HRA Approval is the new process for the NHS in England that brings together the assessment of governance and legal compliance, undertaken by dedicated HRA staff, with the independent Research Ethics Committee (REC) opinion provided through the UK Health Departments’ Research Ethics Service. It replaces the need for local checks of legal compliance and related matters by each participating organisation in England. This allows participating organisations to focus their resources on assessing, arranging and confirming their capacity and capability to deliver the study.
It does not mean that NHS organisations are required to participate in studies where they are named as potential sites, but it does mean that the decision to participate will be made on local consideration of capacity and capability to deliver the study alone. While HRA Approval is the single approval for research in the NHS in England, there is still the requirement for researchers to engage with sites and for sites to confirm that they have all the arrangements in place in order to participate in the study.
From 31 March 2016, HRA Approval is the process for applying for approvals for all project-based research in the NHS led from England. HRA Approval applies only to the NHS in England. Studies with sites in Northern Ireland, Scotland or Wales will be supported through existing UK-wide compatibility systems, by which each country accepts the centralised assurances, as far as they apply, from national coordinating functions without unnecessary duplication.
How to apply for HRA Approval
Applications for HRA Approval are made using IRAS, the Integrated Research Applications System, and are e-submitted directly to the HRA through IRAS. Study documents to sites will be provided directly from the sponsor for most study types.
The HRA website includes support on preparing study documentation as well as several e-Learning modules
As always, if you wish to undertake research at the East London NHS Foundation Trust, you should contact the team at noclor who will assist you.
Sponsors play a key role in the set up and delivery of studies – even when sometimes this is devolved to a Chief Investigator, a Clinical Trials Unit, a Contract Research Organisation, or study coordinator. The HRA expects applications for HRA Approval to be complete and of a high quality, and that the sponsor will work with participating organisations in a planned way to deliver the study.
Initial discussion with NHS organisation participating in research
Before finalising the IRAS form used to apply for HRA Approval, you are strongly advised to have preliminary discussions with potential participating organisations in order to understand if those organisations have the potential to participate. It is at this stage that potential participating organisations can assess their capacity and capability to participate in the study.
The minimum information that you should send to the potential participating organisation is the version of the protocol that will be submitted for HRA Approval. A list of R&D Contacts for all NHS organisations is available on the NHS R&D Forum website.
Only organisations that have agreed, by written confirmation (email) from the Research Office, that they might be able to participate in the study should be identified on Part C of the IRAS Form.

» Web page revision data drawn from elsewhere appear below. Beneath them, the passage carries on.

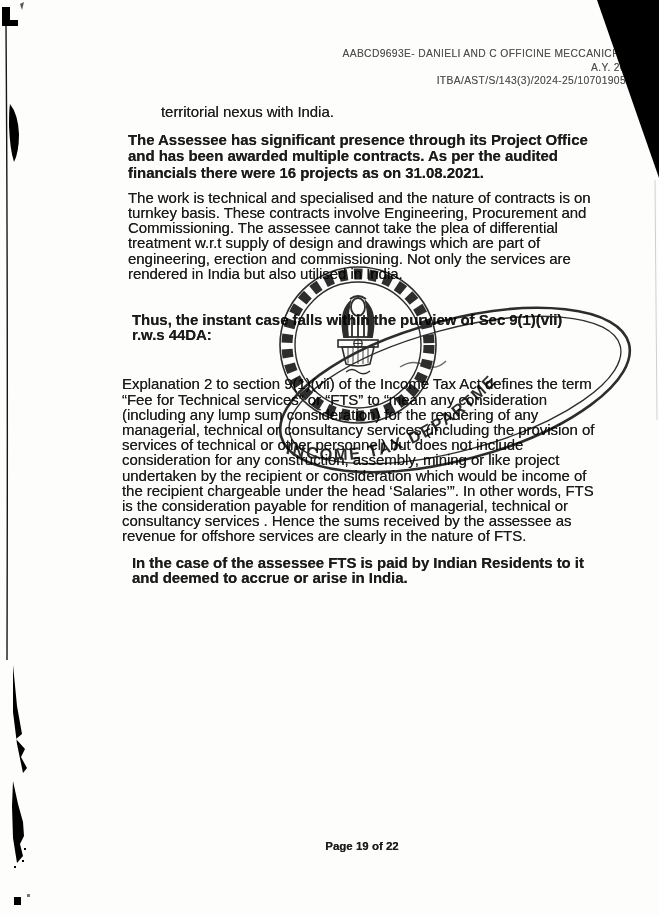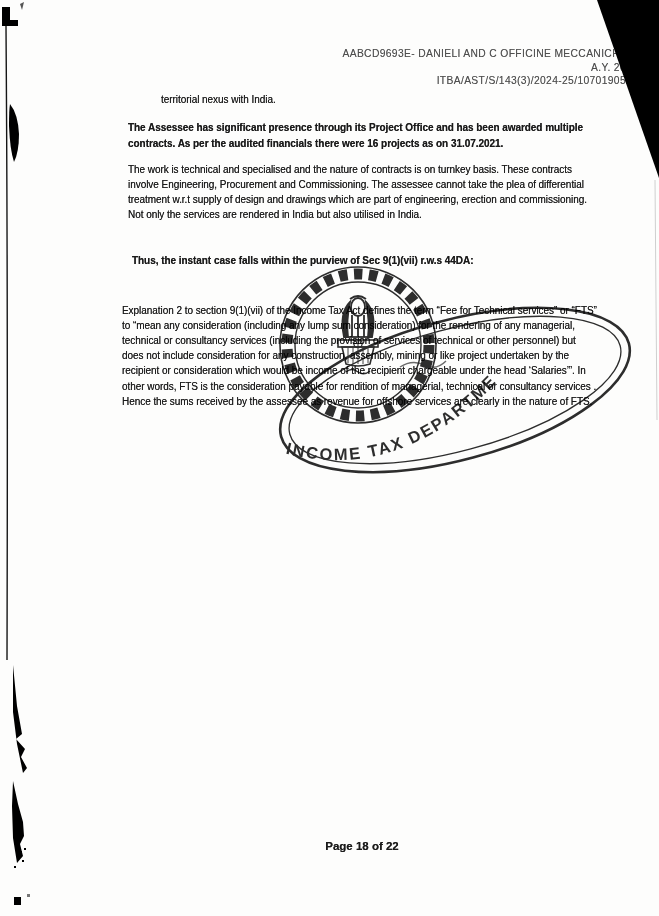--- a/index.html
+++ b/index.html
@@ -12,22 +12,22 @@
   
   .header {
     position:absolute; top:47px; right:11px; z-index:2;
     text-align:right; font-size:10.3px; line-height:13.5px;
     color:#4f4f4f; letter-spacing:.35px;
     text-shadow:0 0 .4px rgba(80,80,80,.55);
   }
   .header div { white-space:nowrap; }
   
   .content {
-    position:absolute; top:92px; left:128px; width:470px; z-index:1;
-    font-size:10px; line-height:15.2px; letter-spacing:-.05px;
+    position:absolute; top:104px; left:128px; width:470px; z-index:1;
+    font-size:15px; line-height:15.2px; letter-spacing:-.05px;
     text-shadow:0 0 .35px rgba(25,25,25,.8);
   }
   .content p { margin:0; }
   .p-territorial { margin-left:33px !important; margin-bottom:13px !important; }
   .p-assessee   { line-height:16.2px; margin-bottom:9px !important; }
   .p-work       { margin-bottom:31px !important; }
   .p-thus       { padding-left:4px; margin-bottom:34px !important; }
   .p-expl       { margin-left:-6px !important; margin-bottom:11px !important; }
   .p-asper      { margin-bottom:11px !important; }
   .p-wg         { margin-bottom:6px !important; }
@@ -56,24 +56,25 @@
 <div class="page">
 
   <div class="header">
     <div>AABCD9693E- DANIELI AND C OFFICINE MECCANICHE S P</div>
     <div>A.Y. 2021-2</div>
     <div>ITBA/AST/S/143(3)/2024-25/1070190520(1</div>
   </div>
 
   <div class="content">
     <p class="p-territorial">territorial nexus with India.</p>
-    <p class="p-assessee b">The Assessee has significant presence through its Project Office and has been awarded multiple contracts. As per the audited financials there were 16 projects as on 31.07.2021.</p>
+    <p class="p-assessee b">The Assessee has significant presence through its Project Office and has been awarded multiple contracts. As per the audited financials there were 16 projects as on 31.08.2021.</p>
     <p class="p-work">The work is technical and specialised and the nature of contracts is on turnkey basis. These contracts involve Engineering, Procurement and Commissioning. The assessee cannot take the plea of differential treatment w.r.t supply of design and drawings which are part of engineering, erection and commissioning. Not only the services are rendered in India but also utilised in India.</p>
     <p class="p-thus b">Thus, the instant case falls within the purview of Sec 9(1)(vii) r.w.s 44DA:</p>
     <p class="p-expl">Explanation 2 to section 9(1)(vii) of the Income Tax Act defines the term “Fee for Technical services” or “FTS” to “mean any consideration (including any lump sum consideration) for the rendering of any managerial, technical or consultancy services (including the provision of services of technical or other personnel) but does not include consideration for any construction, assembly, mining or like project undertaken by the recipient or consideration which would be income of the recipient chargeable under the head ‘Salaries’”. In other words, FTS is the consideration payable for rendition of managerial, technical or consultancy services . Hence the sums received by the assessee as revenue for offshore services are clearly in the nature of FTS.</p>
+    <p class="p-incase b">In the case of the assessee FTS is paid by Indian Residents to it and deemed to accrue or arise in India.</p>
   </div>
 
   <svg class="stamp-svg" width="410" height="245" viewBox="0 0 410 245">
     <g stroke="#101010" fill="none" opacity="0.88">
 
       <g>
         <circle cx="108" cy="90" r="78" stroke-width="1.6"></circle>
         <circle cx="108" cy="90" r="71" stroke-width="11" stroke-dasharray="8.5 6.5"></circle>
         <circle cx="108" cy="90" r="63" stroke-width="1.4"></circle>
       </g>
@@ -133,15 +134,15 @@
         <rect x="14" y="866" width="2" height="2"></rect>
       </g>
 
       <g>
         <rect x="14" y="897" width="7" height="8"></rect>
         <rect x="27" y="894" width="3" height="3" fill="#777"></rect>
       </g>
     </g>
   </svg>
 
-  <div class="footer">Page 18 of 22</div>
+  <div class="footer">Page 19 of 22</div>
 
 </div>
 
 </body></html>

It is sometimes the case that once a study has begun, additional participating organisations are identified and these can be added by amendment after HRA Approval
Putting arrangements in place to deliver the study
Once an application for HRA Approval has been made and the HRA Initial Assessment letter (or HRA Approval Letter where no Initial Assessment letter needs to be issued) received, the Sponsor can work with participating NHS organisations to put the local arrangements in place to deliver the study.
The Sponsor/ CI/ Study Coordinator should supply the NHS organisation with the documentation submitted to (or approved by, depending on timing) the HRA, including the HRA Initial Assessment (or HRA Approval) Letter and the locally tailored draft agreement or statement of activities based on the template submitted to HRA, and proposed payments. These documents should be supplied electronically simultaneously to the local study delivery team and the research management function (at ELFT that’s noclor
In addition, if it is planned that researchers who are not employed by the participating organisation will deliver research activities locally, the applicant should work with the research office for the site to put HR arrangements in place in accordance with the HR Good Practice Resource Pack
(Research Passport guidance).
Confirming that an NHS organisation will participate in a study
Once HRA Approval has been received, the Sponsor/CI/Study Coordinator submits the final unexecuted agreement ready for signature or finalised local statement of activities, based on the template submitted to the HRA to the participating NHS organisation.
A person authorised by the participating NHS organisation (at ELFT confirmation must be issued via noclor
) should provide confirmation as outlined in the HRA Approval letter that all the arrangements have been put in place to provide the capacity and capability to deliver a study. This will usually be by mutual agreement of the Statement of Activities
or by signature of the template agreement – this will be made clear in the HRA Approval letter. The actual date at which the sponsor wishes to begin research activities at the site should have already been agreed and may be dependent on a site initiation visit or similar.
In limited exceptional cases, the HRA will be clear in the HRA Approval letter that some or all participating sites will not need to provide formal confirmation of the capacity and capability to deliver the study. However, it is still critical that you involve both the research office supporting each organisation and the local study team (where there is one), as the HRA expects the organisations’ research office to confirm by email to the CI and sponsor that the research may proceed. Remember, HRA Approval does not
mean that NHS organisations will be required to participate in studies where they are named as potential sites.